Cervantes on objectification of women

For those inclined to be too optimistic about the pace of progress in recognising the validity of female perspectives — the way an objectifying male perspective has been perniciously treated as a default and inherently valid — I note that Cervantes in Don Quixote made this point more than four centuries ago. In satirising the tradition of courtly pickup artists who stalk their fair damsels remorselessly, Cervantes allows a woman to speak at the funeral of a man whose friends furiously attribute his death to her “cruelty” in rejecting his advances:

Heaven has made me, so you say, beautiful, and so much so that in spite of yourselves my beauty leads you to love me; and for the love you show me you say, and even urge, that I am bound to love you. By that natural understanding which God has given me I know that everything beautiful attracts love, but I cannot see how, by reason of being loved, that which is loved for its beauty is bound to love that which loves it; besides, it may happen that the lover of that which is beautiful may be ugly, and ugliness being detestable, it is very absurd to say, “I love thee because thou art beautiful, thou must love me though I be ugly.” But supposing the beauty equal on both sides, it does not follow that the inclinations must be therefore alike, for it is not every beauty that excites love, some but pleasing the eye without winning the affection; and if every sort of beauty excited love and won the heart, the will would wander vaguely to and fro unable to make choice of any; for as there is an infinity of beautiful objects there must be an infinity of inclinations, and true love, I have heard it said, is indivisible, and must be voluntary and not compelled. If this be so, as I believe it to be, why do you desire me to bend my will by force, for no other reason but that you say you love me? Nay–tell me–had Heaven made me ugly, as it has made me beautiful, could I with justice complain of you for not loving me?

I am reminded of the joke about the holy warrior who is struck down at last after many grim battles. He arrives in the afterlife and is ushered into a room where waits a plain woman who proceeds to abuse him verbally and physically. “Lord,” he shouts out, “I expected, for all my service, that I would be rewarded with a beautiful virgin when I was carried off to heaven.” And the woman says, “Heaven? You’re not in Heaven. I’m in Hell.”

The worst form of government

One of the key points of indictment of the EU, favoured by those in the Leave campaign chary of venting raw xenophobia in public, was the “democracy deficit”. “Take back control” they said. Decisions about Britain need to be taken by the British parliament, rather than by unelected bureaucrats in Brussels. The British people need to show they are capable of governing their own fate.

Well, apparently we need to put Britain on the list of those countries whose culture is not yet ready for democracy:

Electoral services workers have reported calls from people asking if they could change their decision after Friday’s result became clear, while some publicly admitted they intended to use a “protest vote” in the belief the UK was certain to remain in the European Union.

Among those who “democratically” chose to take us out of the EU was

Mandy Suthi, a student who voted to leave, told ITV News she would tick the Remain box if she had a second chance and said her parents and siblings also regretted their choice.

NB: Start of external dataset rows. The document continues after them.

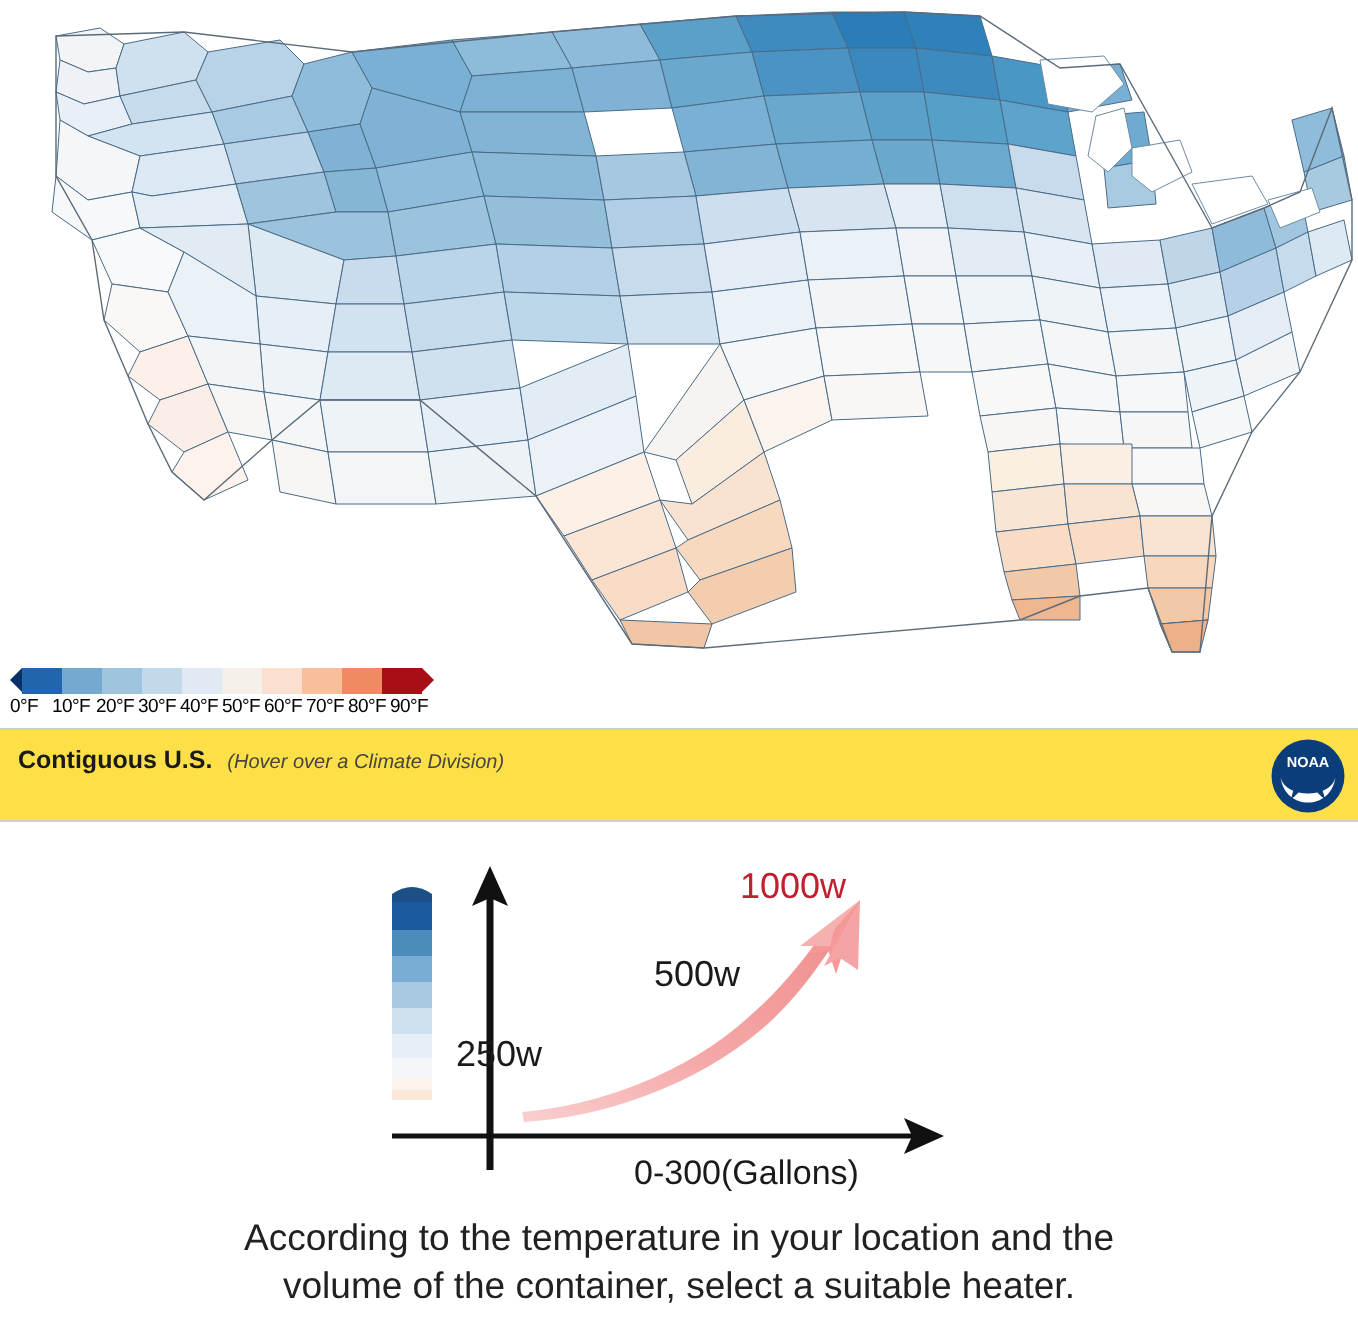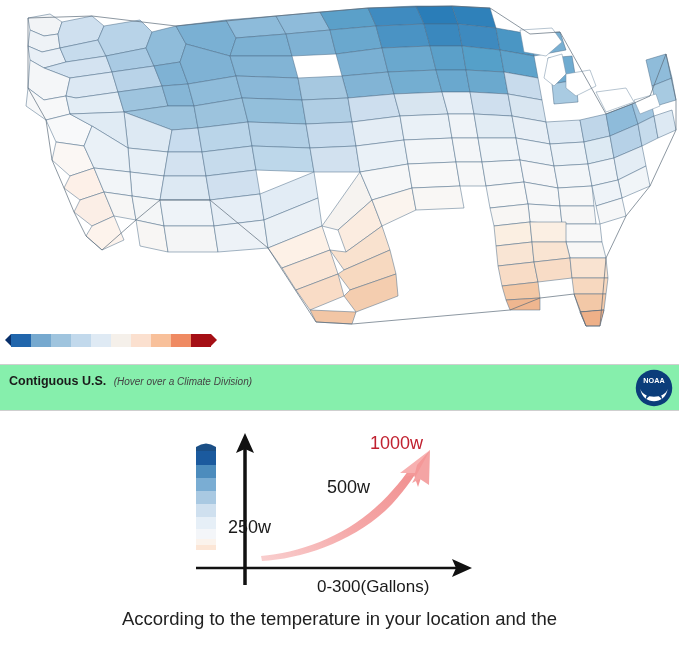--- a/index.html
+++ b/index.html
@@ -75,21 +75,21 @@
 
   
   #info-bar {
     position: absolute;
     left: 0;
     top: 364px;
     width: 679px;
     height: 45px;
     border-top: 1px solid #cfcfcf;
     border-bottom: 1px solid #cfcfcf;
-    background: #86efac;
+    background: #fde047;
   }
   #info-title-row {
     position: absolute;
     left: 9px;
     top: 6px;
     white-space: nowrap;
   }
   #info-title {
     font-size: 12.5px;
     font-weight: bold;
@@ -362,20 +362,32 @@
     <div class="cb-seg" style="left:20px;  width:20px; background:#76a9cf;"></div>
     <div class="cb-seg" style="left:40px;  width:20px; background:#9fc4de;"></div>
     <div class="cb-seg" style="left:60px;  width:20px; background:#c2d9ec;"></div>
     <div class="cb-seg" style="left:80px;  width:20px; background:#dfeaf4;"></div>
     <div class="cb-seg" style="left:100px; width:20px; background:#f5f0ea;"></div>
     <div class="cb-seg" style="left:120px; width:20px; background:#fbe0cf;"></div>
     <div class="cb-seg" style="left:140px; width:20px; background:#f8c09a;"></div>
     <div class="cb-seg" style="left:160px; width:20px; background:#ef8a62;"></div>
     <div class="cb-seg" style="left:180px; width:20px; background:#a50f15;"></div>
     <div class="cb-cap" id="cb-cap-right"></div>
+  </div>
+  <div id="colorbar-labels">
+    <span class="cb-label" style="left:0px;">0°F</span>
+    <span class="cb-label" style="left:21px;">10°F</span>
+    <span class="cb-label" style="left:43px;">20°F</span>
+    <span class="cb-label" style="left:64px;">30°F</span>
+    <span class="cb-label" style="left:85px;">40°F</span>
+    <span class="cb-label" style="left:106px;">50°F</span>
+    <span class="cb-label" style="left:127px;">60°F</span>
+    <span class="cb-label" style="left:148px;">70°F</span>
+    <span class="cb-label" style="left:169px;">80°F</span>
+    <span class="cb-label" style="left:190px;">90°F</span>
   </div>
 </div>
 
 <div id="info-bar">
   <div id="info-title-row">
     <span id="info-title">Contiguous U.S.</span>
     <span id="info-subtitle">(Hover over a Climate Division)</span>
   </div>
 
   <svg id="noaa-logo" viewBox="0 0 100 100">
@@ -435,13 +447,14 @@
 
     <text x="228" y="108" font-family="Liberation Sans, sans-serif" font-size="18" fill="#1a1a1a">250w</text>
     <text x="327" y="68" font-family="Liberation Sans, sans-serif" font-size="18" fill="#1a1a1a">500w</text>
     <text x="370" y="24" font-family="Liberation Sans, sans-serif" font-size="18" fill="#c0202f">1000w</text>
     <text x="317" y="167" font-family="Liberation Sans, sans-serif" font-size="17" fill="#1a1a1a">0-300(Gallons)</text>
   </svg>
 </div>
 
 <div id="caption">
   <span class="caption-line">According to the temperature in your location and the</span>
+  <span class="caption-line">volume of the container, select a suitable heater.</span>
 </div>
 
 </body></html>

“I would go back to the polling station and vote to stay, simply because this morning the reality is kicking in,” she said.

“I wish we had the opportunity to vote again,” she added, saying she was “very disappointed”.

My email inbox is full of solicitations from friends promoting a petition for a second referendum. That’s not how it works, I’m afraid, even if the petition has gathered close to 3 million signatures. It’s done.